Feel free to merge some of your fixes, or even publish a new library for the RA8875+T4.1

rjonkman commented 1 year ago

I'm going clean things up and then separate the flexIO implementation from the rest of the driver. I'll post a library when I'm done.

On Sat., Sep. 23, 2023, 16:37 david-res, @.***> wrote:

Feel free to merge some of your fixes, or even publish a new library for the RA8875+T4.1

— Reply to this email directly, view it on GitHub https://github.com/david-res/ILI948x_t41_p/issues/2#issuecomment-1732255527, or unsubscribe https://github.com/notifications/unsubscribe-auth/AEHBO64ML2RIIMIAEL5VQXDX32NWNANCNFSM6AAAAAA453ZOQA . You are receiving this because you authored the thread.Message ID: @.***>

rjonkman commented 1 year ago

So I managed to combine the driver with TGX graphics library, and the results aren't good. Having TGX drawing to a screenbuffer in PSRAM is just way too slow, even when overclocked to 132 MHZ, bringing my effecting fps down to about 5 fps. It's good to learn a bit about FlexIO and parallel ports, but ultimately I should have tested the speed of TGX when writing to PSRAM to start with.

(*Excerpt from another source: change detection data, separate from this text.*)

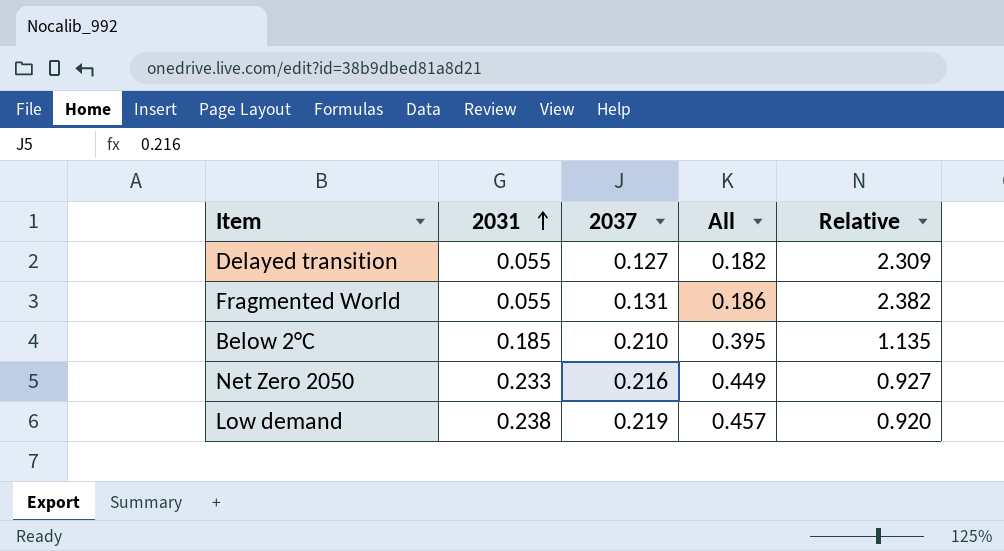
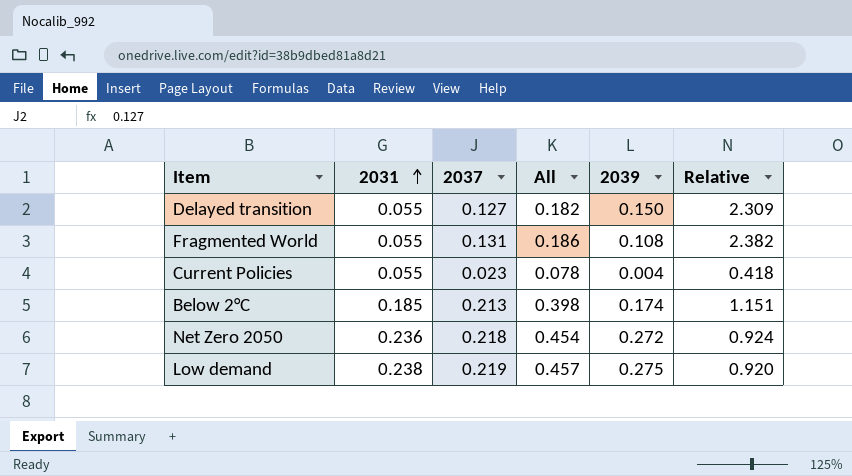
column 2039 | position: none -> 5
row Current Policies: none -> 0.055 | 0.023 | 0.078 | 0.004 | 0.418
Below 2°C | 2037: 0.210 -> 0.213
Below 2°C | All: 0.395 -> 0.398
Below 2°C | Relative: 1.135 -> 1.151
Net Zero 2050 | 2031: 0.233 -> 0.236
Net Zero 2050 | 2037: 0.216 -> 0.218
Net Zero 2050 | All: 0.449 -> 0.454
Net Zero 2050 | Relative: 0.927 -> 0.924

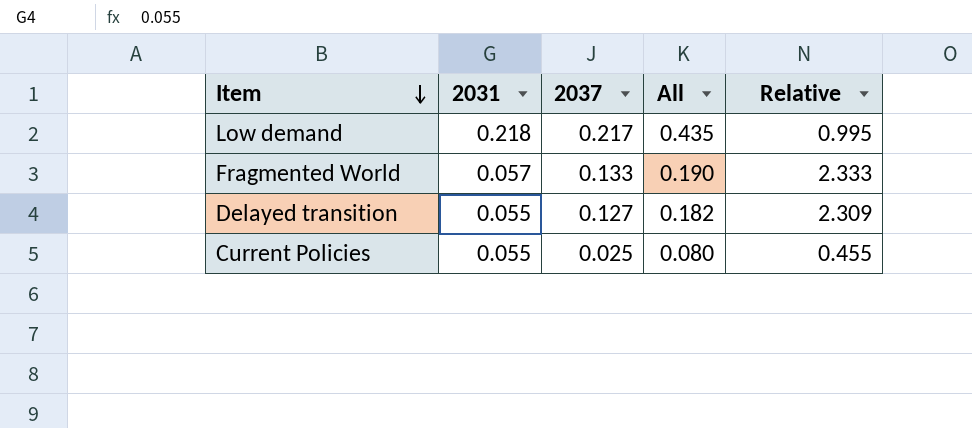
row order: 2031 ascending -> Item descending
column 2039 | position: 5 -> none
row Below 2°C: 0.185 | 0.213 | 0.398 | 0.174 | 1.151 -> none
row Net Zero 2050: 0.236 | 0.218 | 0.454 | 0.272 | 0.924 -> none
Low demand | 2031: 0.238 -> 0.218
Low demand | 2037: 0.219 -> 0.217
Low demand | All: 0.457 -> 0.435
Low demand | Relative: 0.920 -> 0.995
Fragmented World | 2031: 0.055 -> 0.057
Fragmented World | 2037: 0.131 -> 0.133
Fragmented World | All: 0.186 -> 0.190
Fragmented World | Relative: 2.382 -> 2.333
Current Policies | 2037: 0.023 -> 0.025
Current Policies | All: 0.078 -> 0.080
Current Policies | Relative: 0.418 -> 0.455

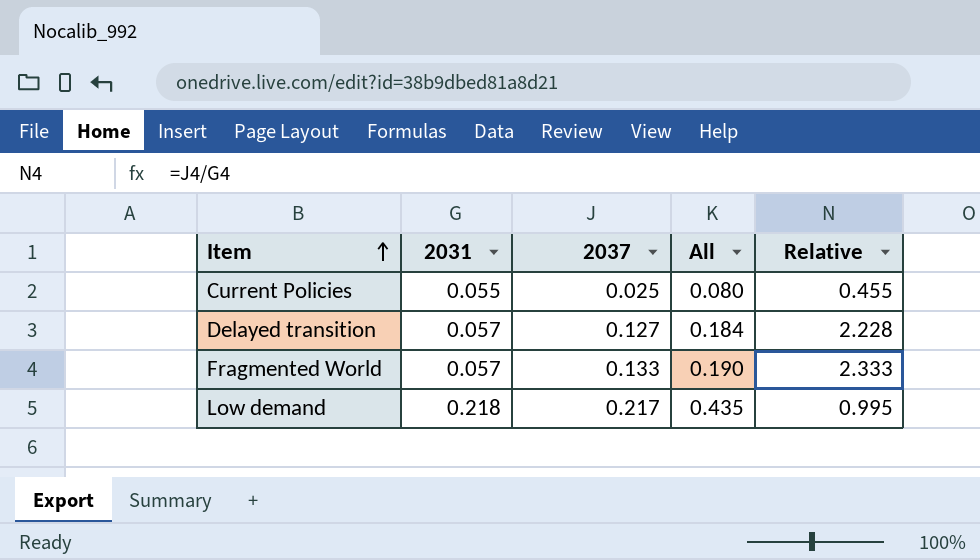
row order: Item descending -> Item ascending
Delayed transition | 2031: 0.055 -> 0.057
Delayed transition | All: 0.182 -> 0.184
Delayed transition | Relative: 2.309 -> 2.228

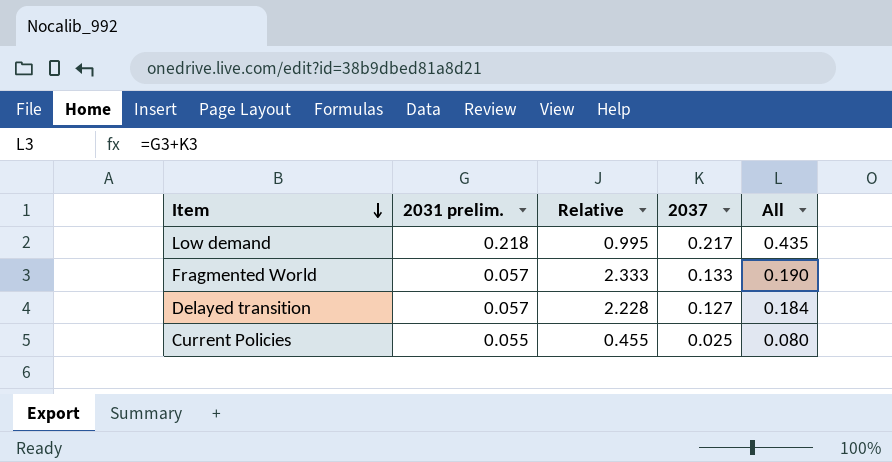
row order: Item ascending -> Item descending
column name: 2031 -> 2031 prelim.
column Relative | position: 5 -> 3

Unfortunately, without a way to place the entire framebuffer in RAM or RAM1, there's not much that can be done to speed things up. Very disappointing. I guess I'll need to wait for Teensy 4.2.

david-res commented 1 year ago

Ditch TGX and use LVGL to render your UI. Use two partial screen sized frame buffers in DMAMEM - you’ll get much better results. On an ILI9488 with DMA on an 8 bit bus I easily get 45 FPS with heavy animations

If you’re up to it, make a custom teensy PCB and expose all of the FlexIO2 pins - they happen to also be the eLCDIF pins (this is what I have done)

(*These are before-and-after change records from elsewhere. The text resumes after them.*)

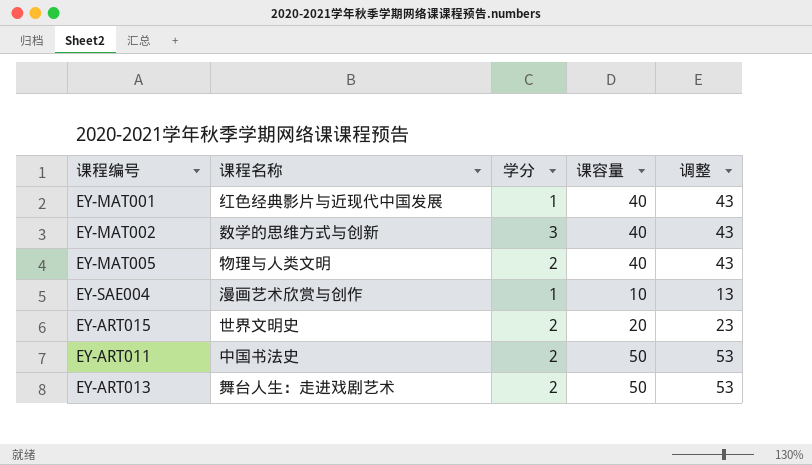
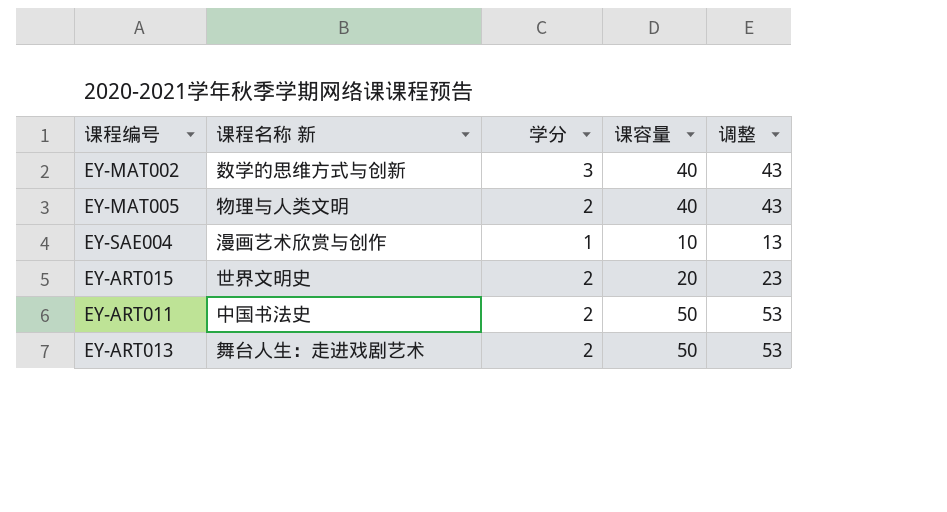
column name: 课程名称 -> 课程名称 新
row EY-MAT001: 红色经典影片与近现代中国发展 | 1 | 40 | 43 -> none

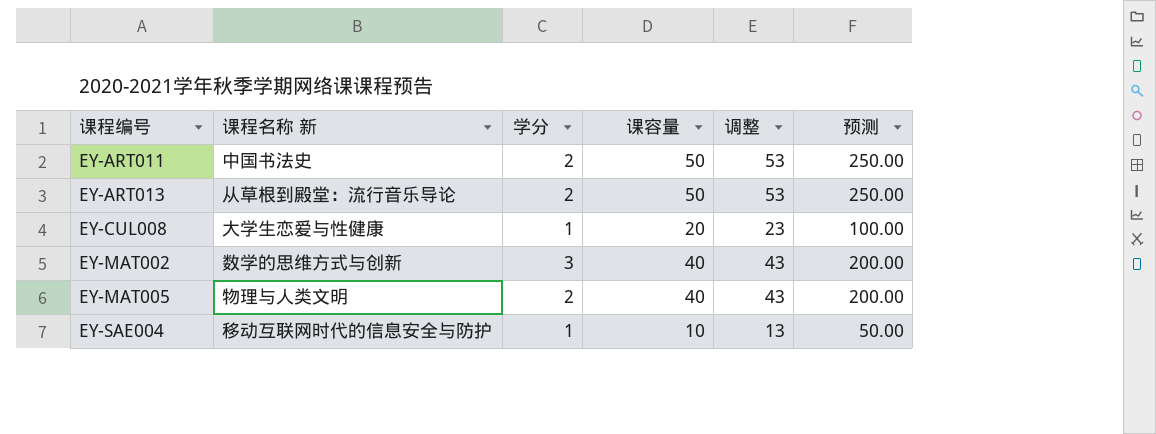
row order: none -> 课程编号 ascending
column 预测 | formula: none -> [课容量] * 5
row EY-ART015: 世界文明史 | 2 | 20 | 23 -> none
EY-ART013 | 课程名称 新: 舞台人生：走进戏剧艺术 -> 从草根到殿堂：流行音乐导论
row EY-CUL008: none -> 大学生恋爱与性健康 | 1 | 20 | 23 | 100.00
EY-SAE004 | 课程名称 新: 漫画艺术欣赏与创作 -> 移动互联网时代的信息安全与防护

rjonkman commented 1 year ago

I'm not sure how I feel about switching to LVGL.

You're saying it will allow me to combine two separate frame buffers into one larger one?

Another approach would be to stick with TGX and break my screen up into sections, each with its own buffer and instance of tgx.

rjonkman commented 1 year ago

If you’re up to it, make a custom teensy PCB and expose all of the FlexIO2 pins - they happen to also be the eLCDIF pins (this is what I have done)

I'm quite capable of making custom teensy's. I'm not familiar with eLCDIF. Is this something that would allow to communicate directly with 40 pin displays, without needing a separate display controller?

david-res commented 1 year ago

LVGL can use one or two partial or full screen sized frame buffers. It handles rotating them so you just give it a callback to write to the display. It will write to the display in chunks when a full screen refresh is needed and if small areas only need changing it will update them only.

yes the 1062 has its own lcd controller on board so you could use it to directly drive a dumb RGB display without a controller in between

rjonkman commented 1 year ago

yes the 1062 has its own lcd controller on board so you could use it to directly drive a dumb RGB display without a controller in between

Interesting. Probably won't be useful for 800x460 until the amount RAM increases a bit yet.

I briefly looked at LVGL and unfortunately it's missing a few things I need (drawing Bezier curves for example), so I will stick with gtx. I have a a lot built up on top of gtx, and it works in a similar fashion as LVGL., only updating the parts of the screen that need refreshing. I will borrow their idea, however, and render the screen in sections. As long as my buffer is bigger than the largest section, it should work quite nicely.

rjonkman commented 1 year ago

I have things running very snappy now, using a 700x320 render buffer in DMAMEM, and 800x480 buffer in EXTMEM for figuring out which portions of the screen need updating. With heavy animation I'm pushing about 20 updates / second, and light animation around 60 fps. Pretty pleased with that.

Next, I will borrow that idea from LVGL and make it so I can render parts of the screen at a time.

rjonkman commented 1 year ago

One last post from me on this matter. I've since switched to a SSD1963 based TFT. It's still 5" display, 800x480. It runs more than 2x as fast the RA8875.